A grandeza de sua santidade foi manifestada por muitos milagres diferentes. Ela restaurou o poder da fala a uma das irmãs de seu mosteiro, a outra o poder da audição. Ela curou um de febre, um de hidropisia, um de úlcera e muitos outros de várias doenças. Ela curou de loucura um irmão da Ordem dos Frades Menores. Uma vez, quando todo o óleo do mosteiro acabou, Clara pegou um vaso e o lavou, e foi encontrado cheio de óleo pela bondade de Deus. Ela multiplicou meio pão para que desse para cinquenta irmãs.

Quando os  sarracenos  atacaram a cidade de Assis e tentaram invadir o mosteiro de Clara, ela, embora doente, fez-se carregar até o portão, e também o vaso que continha a Santíssima Eucaristia, e ali rezou, dizendo: "Ó Senhor, não entregues às feras as almas dos que te louvam; mas preserva as tuas servas que resgataste com o teu precioso Sangue.” Então ouviu-se uma voz que dizia: “Eu sempre te preservarei.” Alguns dos sarracenos fugiram, outros que já haviam escalado as paredes ficaram cegos e caíram de cabeça.

Por fim, quando a virgem Clara veio a morrer, ela foi visitada por uma multidão de virgens abençoadas vestidas de branco, entre as quais havia uma mais nobre e resplandecente do que as demais. Tendo recebido a Santa Eucaristia e uma indulgência plenária de Inocêncio IV, ela entregou sua alma a Deus na véspera dos idos de agosto. Após sua morte, ela foi celebrada por inúmeros milagres, e Alexandre IV  a inscreveu entre as virgens sagradas.

Ó Clara, já não te basta o reflexo do Esposo que adorna a Igreja neste mundo; tu agora contemplas a luz com face aberta. O brilho do Senhor brinca com deleite no cristal puro de tua alma, aumentando a felicidade do céu e dando alegria neste dia ao nosso vale do exílio. Farol celestial, com teu brilho suave ilumina nossa escuridão. Que nós, como tu, pela pureza de coração, pela retidão de pensamento, pela simplicidade de olhar, fixemos em nós mesmos o raio divino, que tremula em uma alma vacilante, é ofuscado por nossa desobediência, é interrompido ou apagado por uma vida dupla dividida entre Deus e o mundo.

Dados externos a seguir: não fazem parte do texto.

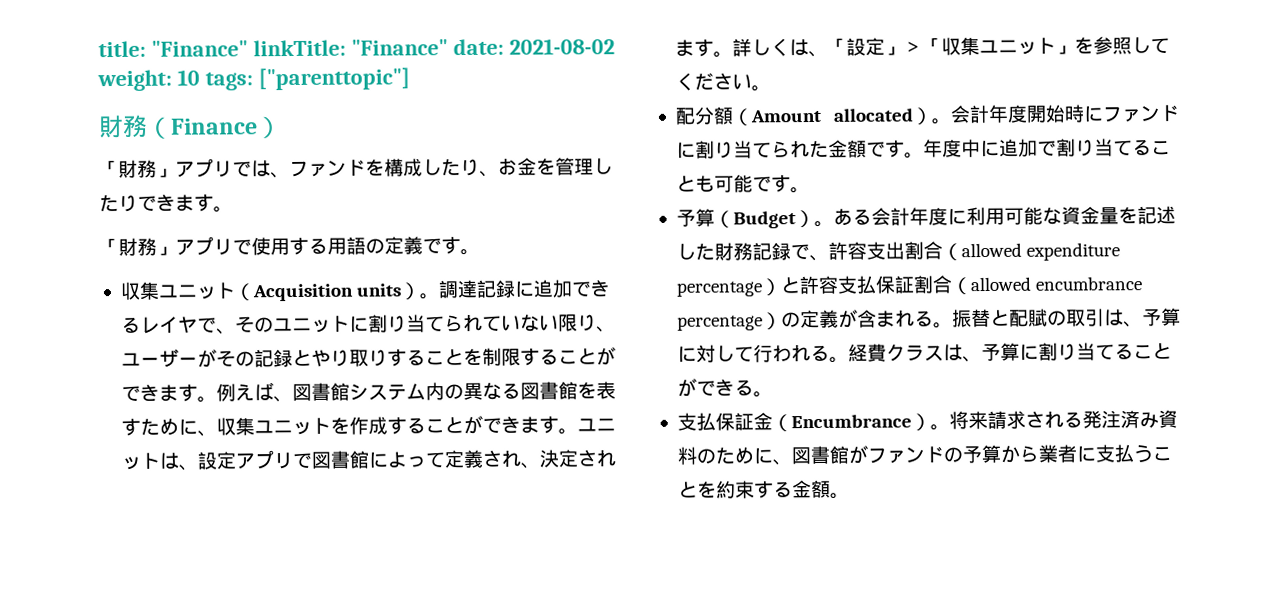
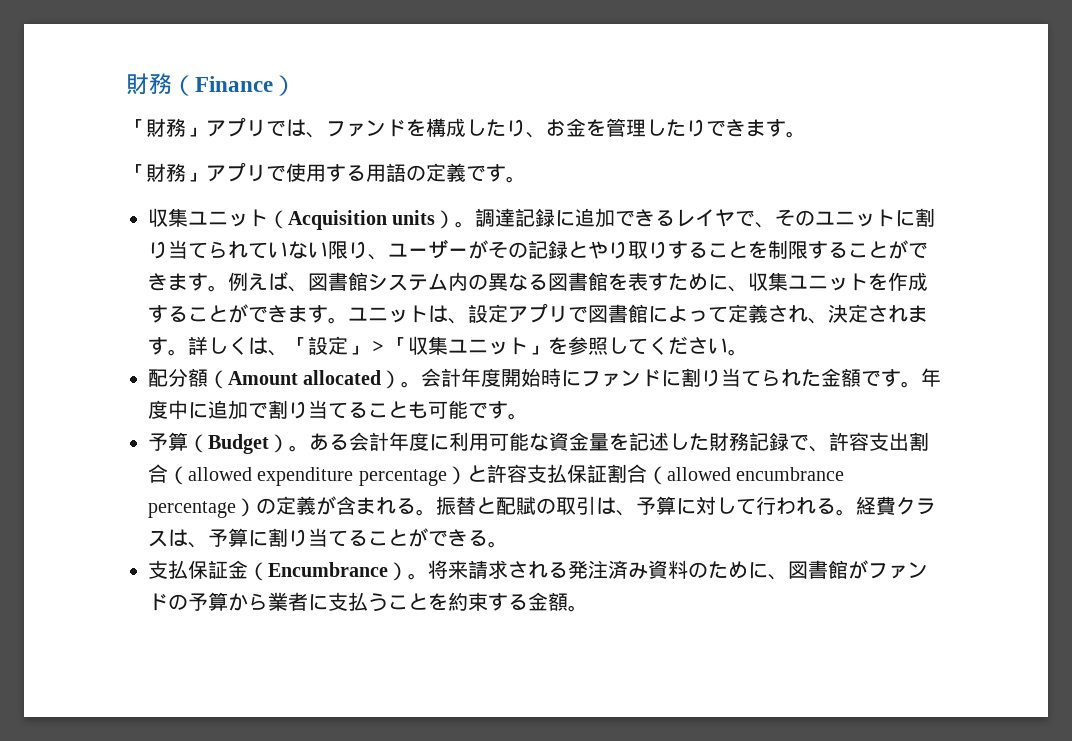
- title: "Finance" linkTitle: "Finance" date: 2021-08-02 weight: 10 tags: ["parenttopic"]

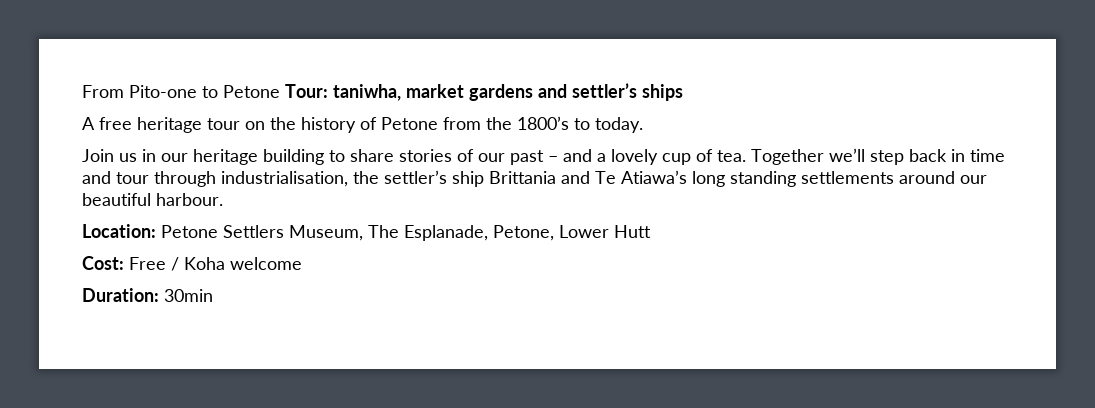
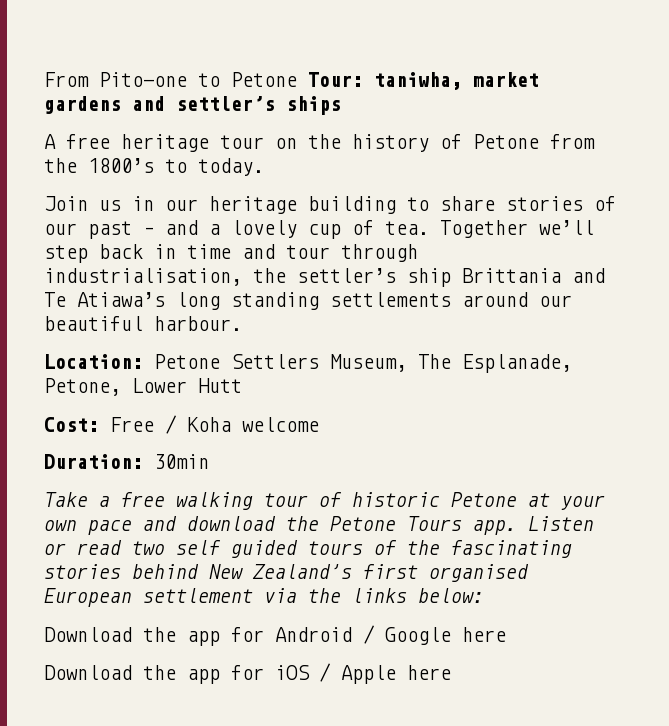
+ Take a free walking tour of historic Petone at your own pace and download the Petone Tours app. Listen or read two self guided tours of the fascinating stories behind New Zealand’s first organised European settlement via the links below:
+ Download the app for Android / Google here
+ Download the app for iOS / Apple here

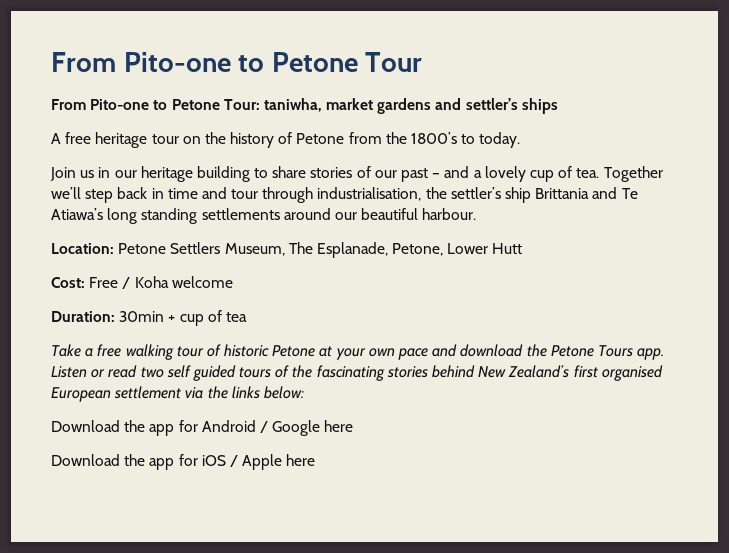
+ From Pito-one to Petone Tour
- Duration: 30min
+ Duration: 30min + cup of tea

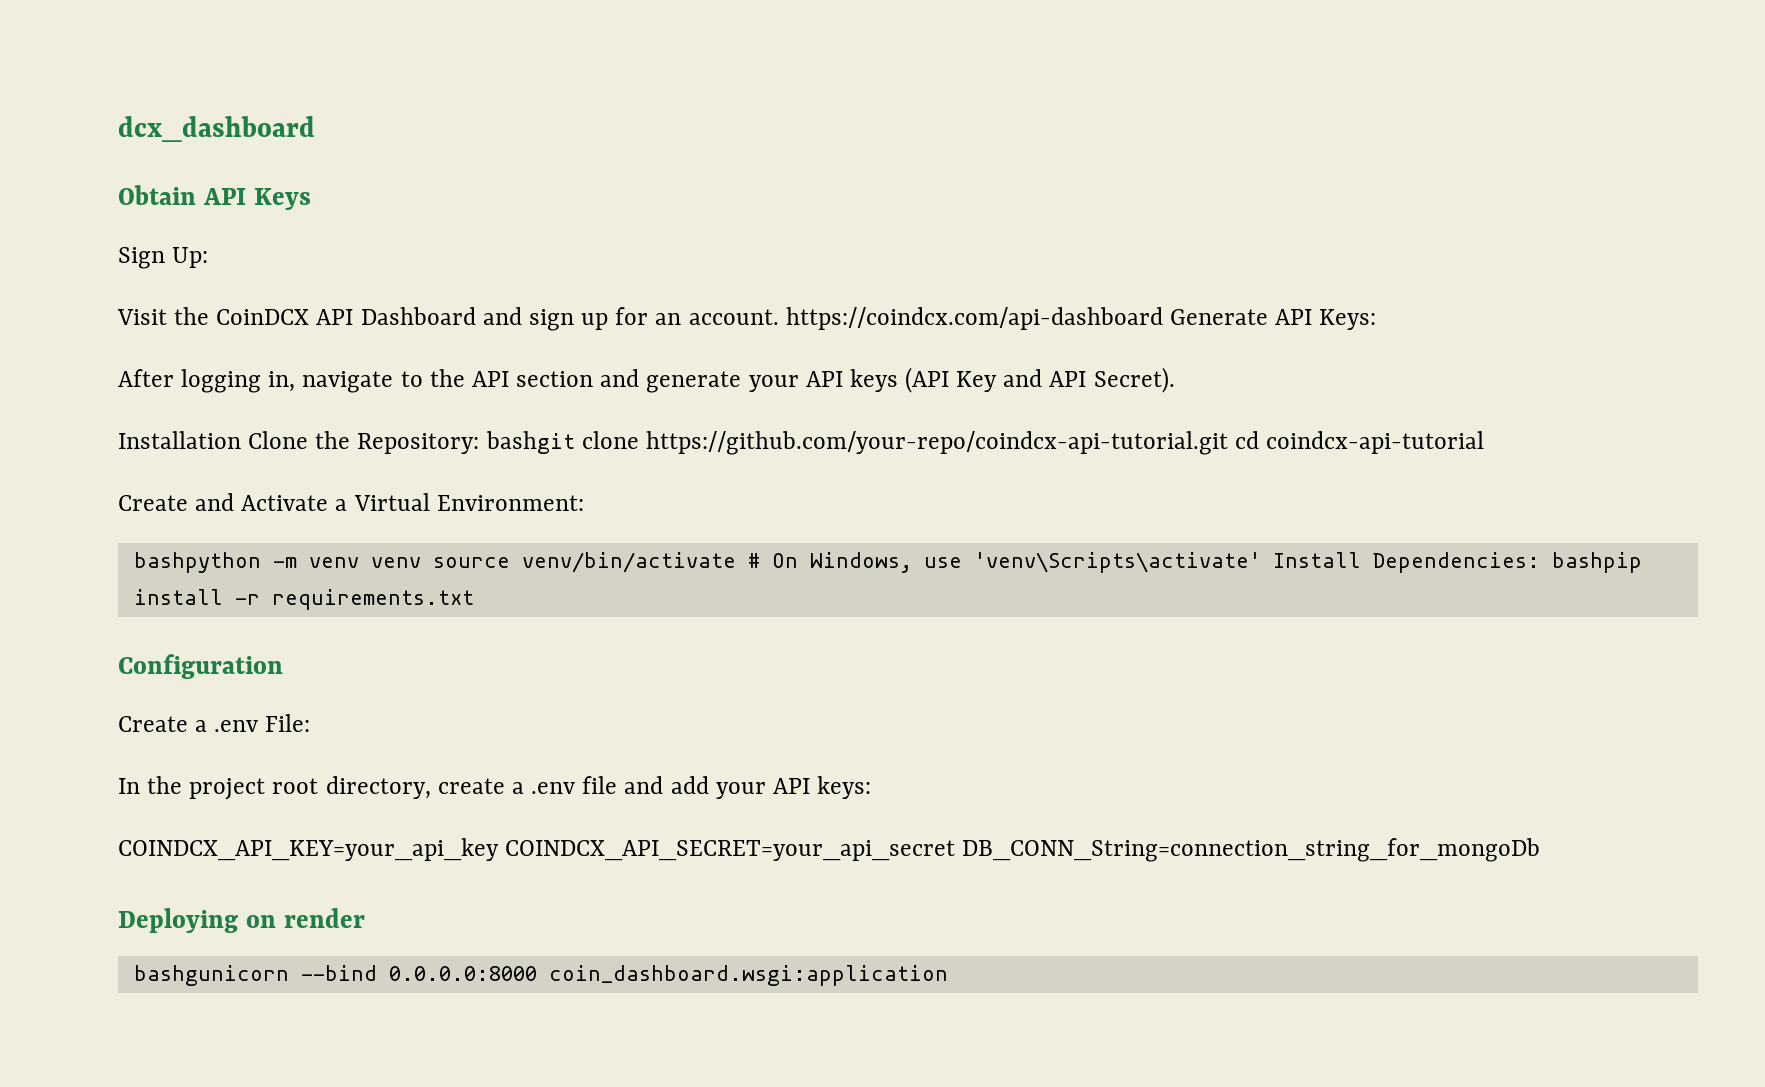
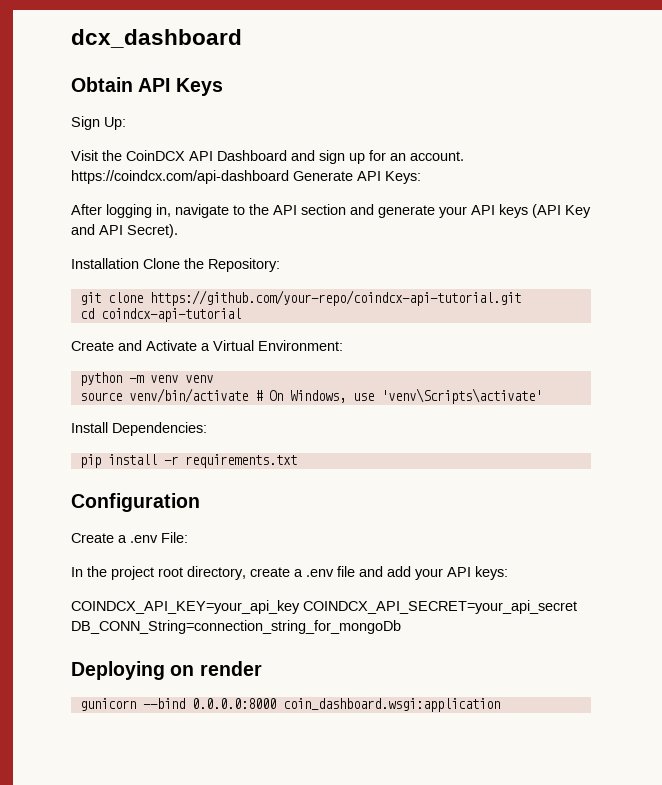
- Installation Clone the Repository: bashgit clone https://github.com/your-repo/coindcx-api-tutorial.git cd coindcx-api-tutorial
+ Installation Clone the Repository:
+ git clone https://github.com/your-repo/coindcx-api-tutorial.git
+ cd coindcx-api-tutorial
- bashpython -m venv venv source venv/bin/activate # On Windows, use 'venv\Scripts\activate' Install Dependencies: bashpip install -r requirements.txt
+ python -m venv venv
+ source venv/bin/activate # On Windows, use 'venv\Scripts\activate'
+ Install Dependencies:
+ pip install -r requirements.txt
- bashgunicorn --bind 0.0.0.0:8000 coin_dashboard.wsgi:application
+ gunicorn --bind 0.0.0.0:8000 coin_dashboard.wsgi:application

Tua vida, ó Virgem, nunca foi assim dividida. A altíssima pobreza, que foi tua senhora e guia, preservou tua mente daquele  enfeitiçamento da vaidade  que tira a flor de todos os verdadeiros bens para nós, mortais. O desapego de todas as coisas passageiras manteve seus olhos fixos nas realidades eternas; abriu-te a alma àquele ardor seráfico com que imitaste o teu pai Francisco. Como os Serafins, cujo olhar está sempre fixo em Deus, tu tiveste imensa influência sobre a terra; e St. Damian's, durante tua vida, foi uma fonte de força para o mundo.

Digna-te a continuar a dar-nos a tua ajuda. Multiplique tuas filhas; conservai-os fiéis no exemplo da Mãe, para serem um forte apoio à Igreja. Que os vários ramos da família franciscana sejam sempre alimentados por teus raios, e que todas as ordens religiosas sejam iluminadas por teu suave brilho. Brilha sobre todos nós, ó Clara, e mostra-nos o valor desta vida transitória e daquela que nunca acaba.

Este texto é retirado de  O Ano Litúrgico, de autoria de Dom Prosper Gueranger (1841-1875). LifeSiteNews agradece ao  site The Ecu-Men  por tornar esta obra clássica facilmente disponível online.